Bisnis.com, SOLO - Beberapa di antara kamu mungkin kenal dengan nama-nama pahlawan, tapi pernahkah kamu mendengar Abdul Muis?
Mungkin, tidak banyak orang yang mengenal pahlawan bernama Abdul Muis, padahal namanya telah diabadikan sebaga nama jalan di Tanah Abang, Jakarta Pusat.
Meski hanya jalan kecil sepanjang 3 kilometer, namun Jalan Abdul Muis merupakan tempat beberapa gedung bertingkat seperti Kementerian Perhubungan dan sebagainya.

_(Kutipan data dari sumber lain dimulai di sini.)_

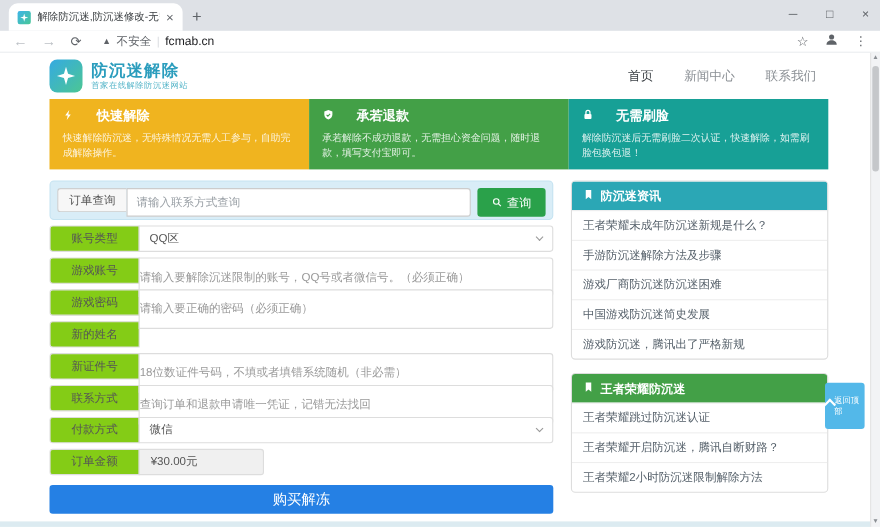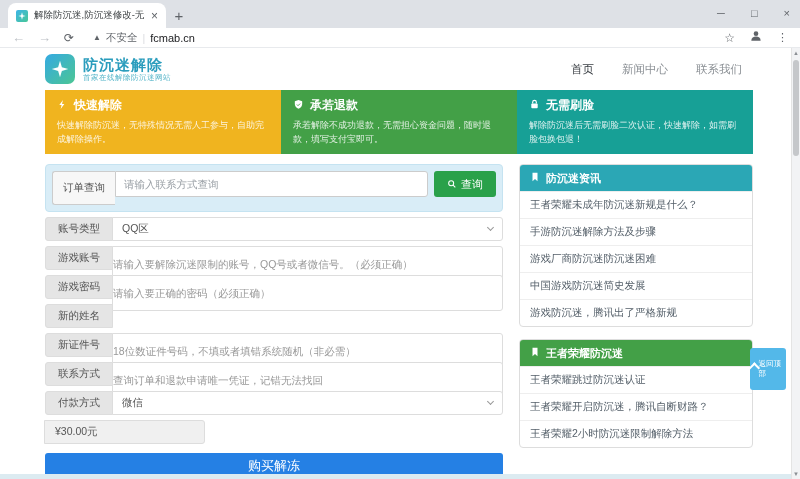--- a/index.html
+++ b/index.html
@@ -47,7 +47,7 @@
 
   .banners { display:flex; margin-left:45px; width:708px; height:64px; }
   .banner { flex:1; padding:7px 12px 0 12px; color:#fff; }
-  .banner-title { display:flex; align-items:center; gap:6px; font-size:12px; font-weight:bold; }
+  .banner-title { display:flex; align-items:center; gap:20px; font-size:12px; font-weight:bold; }
   .banner-title svg { width:11px; height:11px; }
   .banner-text { margin-top:4px; font-size:9px; line-height:1.6; color:rgba(255,255,255,.85); }
 

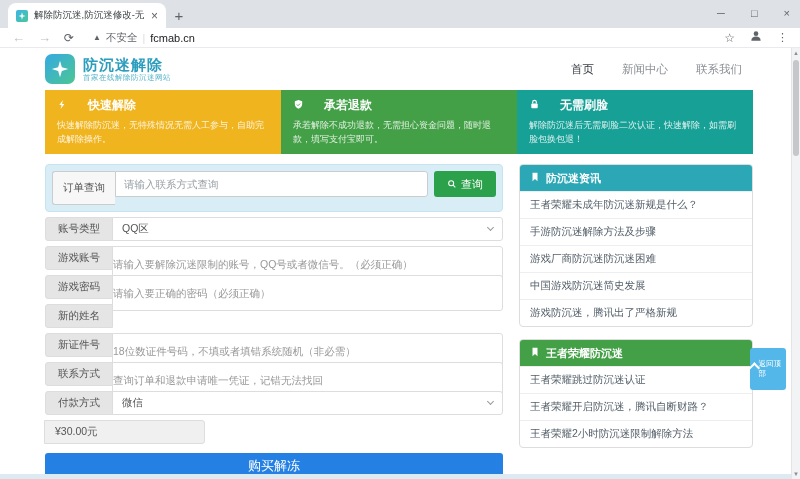--- a/index.html
+++ b/index.html
@@ -55,7 +55,7 @@
   .main { width:458px; }
 
   .query-bar { background:#d9edf7; border:1px solid #c5e3f1; border-radius:4px;
-    height:48px; padding:6px; display:flex; }
+    height:36px; padding:6px; display:flex; }
   .addon { background:#f7f7f7; border:1px solid #ccc; border-right:none; border-radius:3px 0 0 3px;
     padding:0 10px; font-size:10.5px; color:#555; display:flex; align-items:center; }
   .query-input { flex:1; height:26px; border:1px solid #ccc; border-radius:0 3px 3px 0;

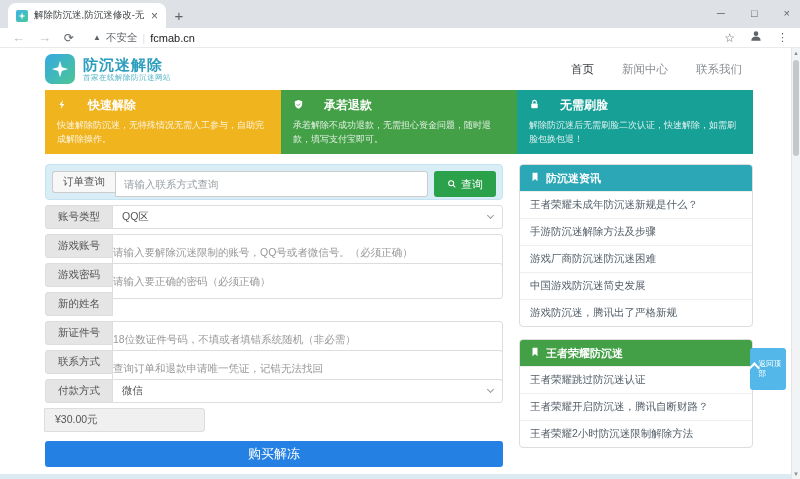--- a/index.html
+++ b/index.html
@@ -66,7 +66,7 @@
   .query-btn svg { width:10px; height:10px; }
 
   .form-row { display:flex; height:24px; margin-top:5px; }
-  .form-row .flabel { width:68px; flex:none; background:#e5e5e5; border:1px solid #ddd; border-radius:3px 0 0 3px;
+  .form-row .flabel { width:82px; flex:none; background:#84cc16; border:1px solid #ddd; border-radius:3px 0 0 3px;
     font-size:10.5px; color:#555; display:flex; align-items:center; justify-content:center; }
   .form-row .fwrap { flex:1; margin-left:-1px; position:relative; }
   .form-row input { width:100%; height:36px; border:1px solid #ddd; border-radius:0 3px 3px 0;

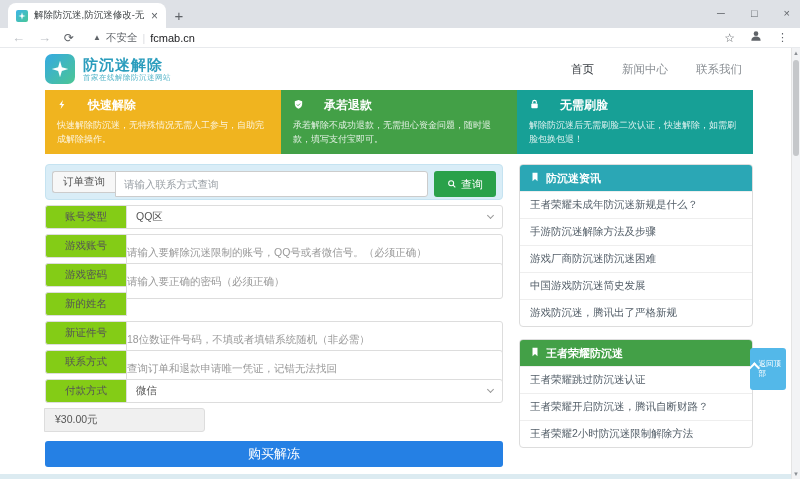--- a/index.html
+++ b/index.html
@@ -251,6 +251,7 @@
             </span>
           </div>
           <div class="form-row">
+            <span class="flabel">订单金额</span>
             <span class="amount-box">¥30.00元</span>
           </div>
         </div>

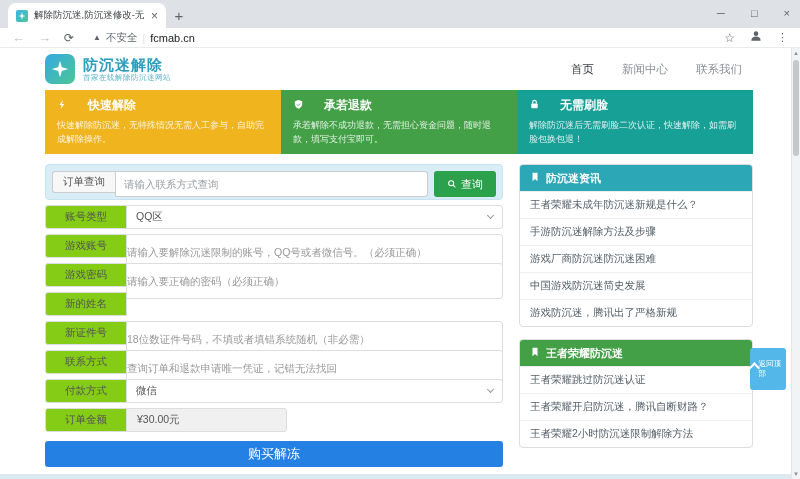--- a/index.html
+++ b/index.html
@@ -76,7 +76,7 @@
     font-size:10.5px; color:#555; display:flex; align-items:center; padding:0 9px; cursor:pointer; }
   .chev { width:5px; height:5px; border-right:1.5px solid #999; border-bottom:1.5px solid #999;
     transform:rotate(45deg); margin-left:auto; margin-top:-3px; }
-  .amount-box { width:161px; height:24px; margin-left:-1px; background:#f0f0f0; border:1px solid #ddd;
+  .amount-box { width:114px; height:24px; margin-left:-1px; background:#f0f0f0; border:1px solid #ddd;
     border-radius:0 3px 3px 0; font-size:10.5px; color:#555; display:flex; align-items:center; padding:0 10px; }
   .buy-btn { margin-top:9px; width:100%; height:26px; background:#2580e4; border:none; border-radius:3px;
     color:#fff; font-size:13px; cursor:pointer; font-family:inherit; }

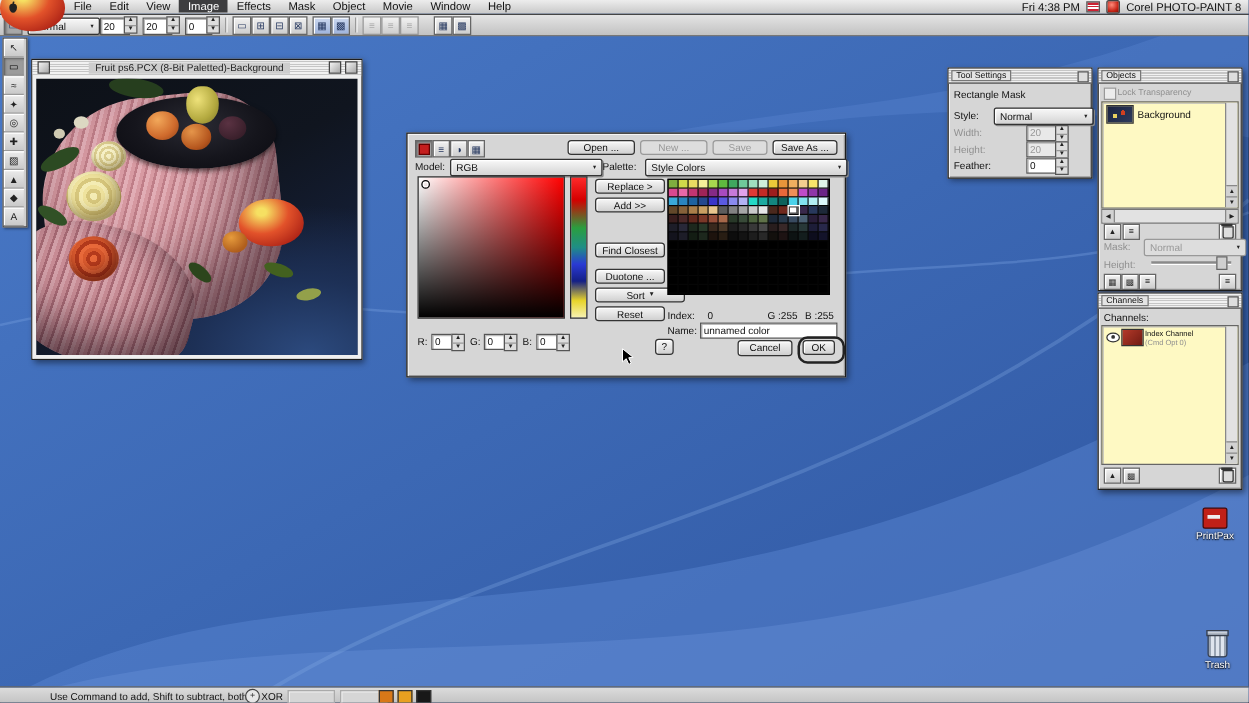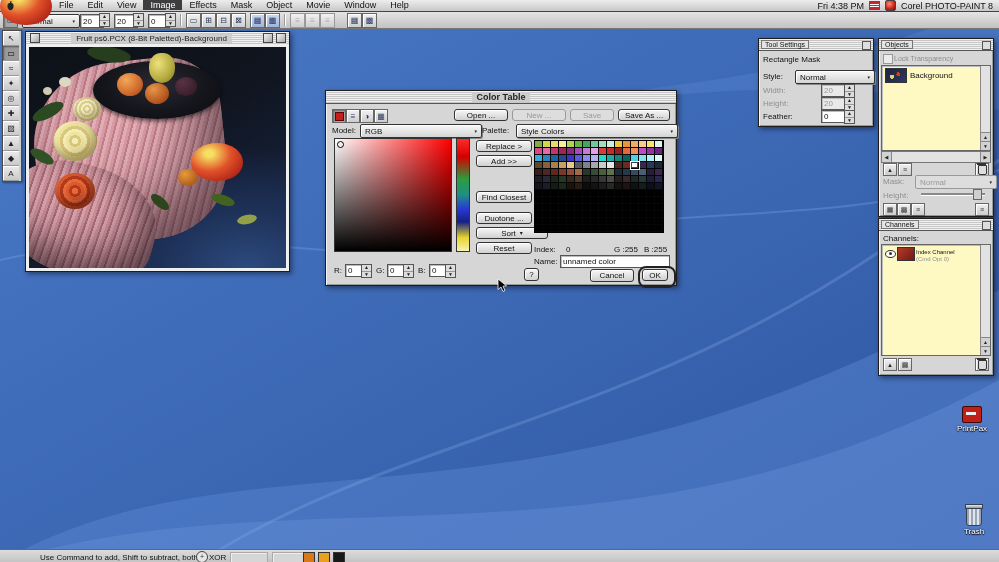--- a/index.html
+++ b/index.html
@@ -9,7 +9,7 @@
 
   
   .mac-window{position:absolute;background:#d6d6d6;border:1px solid #1d1d1d;
-    box-shadow:2px 2px 5px rgba(0,0,0,.45), inset 1px 1px 0 #f5f5f5, inset -1px -1px 0 #9a9a9a;}
+    box-shadow:2px 2px 5px rgba(0,0,0,.45), inset 1px 1px 0 #f5f5f5, inset -1px -1px 0 #9a9a9a;margin-top:16px;}
   .titlebar{position:relative;height:12px;border-bottom:1px solid #555;
     background:#cdcdcd repeating-linear-gradient(180deg,#f1f1f1 0 1px,#c6c6c6 1px 2px);
     display:flex;align-items:center;}

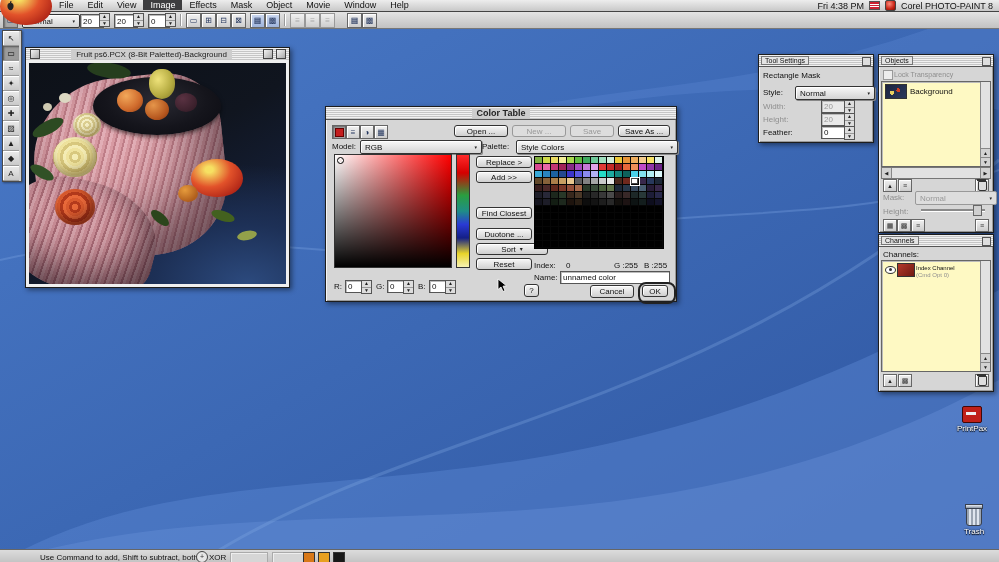--- a/index.html
+++ b/index.html
@@ -313,9 +313,6 @@
   </div>
 
   <div id="color-dlg" class="mac-window">
-    <div class="titlebar">
-      <span class="tb-title bold">Color Table</span>
-    </div>
     <div class="dlg-body">
       <div class="icon-btn pressed" style="left:6px;top:5px;width:12px;height:12px">
           <span class="red-chip"></span>

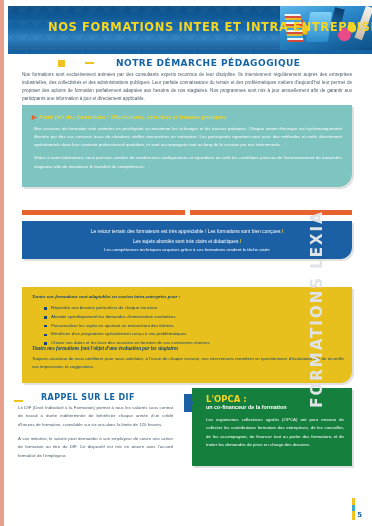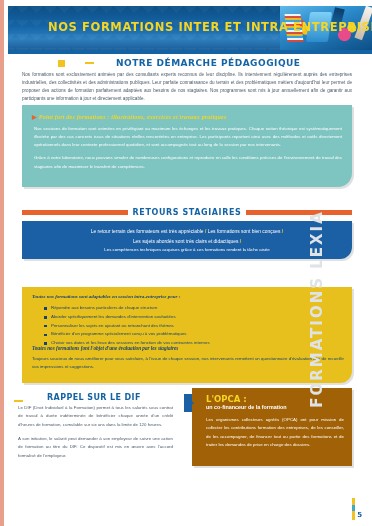--- a/index.html
+++ b/index.html
@@ -293,7 +293,6 @@
 
   <div class="rule-title-wrap">
     <span class="rule-bar"></span>
-    <span class="rule-text">RETOURS STAGIAIRES</span>
     <span class="rule-bar"></span>
   </div>
 

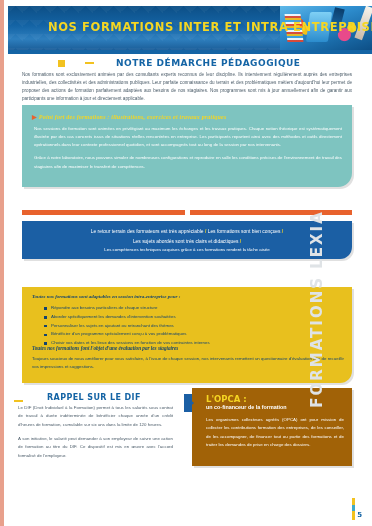--- a/index.html
+++ b/index.html
@@ -193,7 +193,7 @@
   
   .dif-head{
     position:absolute;left:14px;top:393px;
-    display:flex;align-items:flex-end;gap:22px;
+    display:flex;align-items:flex-end;gap:16px;
     color:#1464a5;font-size:8px;font-weight:bold;letter-spacing:.4px;
     font-family:"DejaVu Sans", sans-serif;text-transform:uppercase;white-space:nowrap;
   }

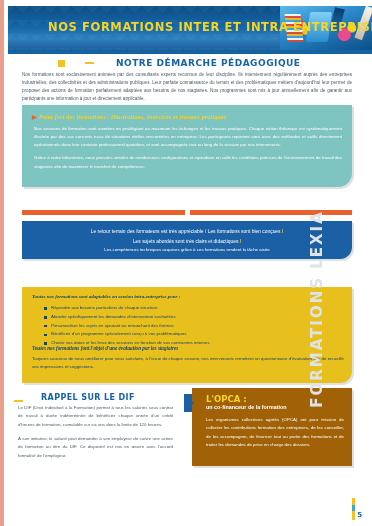--- a/index.html
+++ b/index.html
@@ -205,7 +205,7 @@
 
   .opca-box{
     position:absolute;left:192px;top:388px;width:160px;height:78px;
-    background:#a16207;
+    background:#15803d;
     box-shadow:2px 2px 0 0 rgba(0,0,0,.12);
   }
   .opca-arrow{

Tapi tahukah kamu, Abdul Muis merupakan pahlawan pertama Indonesia? Ia ditetapkan oleh pemerintah sebagai Pahlawan nasional pada 30 Agustus 1959.
Semasa hidup, Abdul Muis aktif di dunia kewartawanan. Pada tahun 1901, ia bergabung sebagai wartawan. Sementara pecinta sastra mengenal Abdul Muis sebagai pengarang novel legendaris, Salah Asuhan, pada 1928.
Menurut catatan sejarah, Abdul Muis pernah menjadi anggota dewan redaksi majalah Bintang Hindia hingga korektor di harian De Preanger Bode.
Baca Juga
Selama aktif di dunia jurnalistik dan sastra, Abdul banyak membaca karangan-karangan Belanda yang berisi penghinaan kepada Indonesia.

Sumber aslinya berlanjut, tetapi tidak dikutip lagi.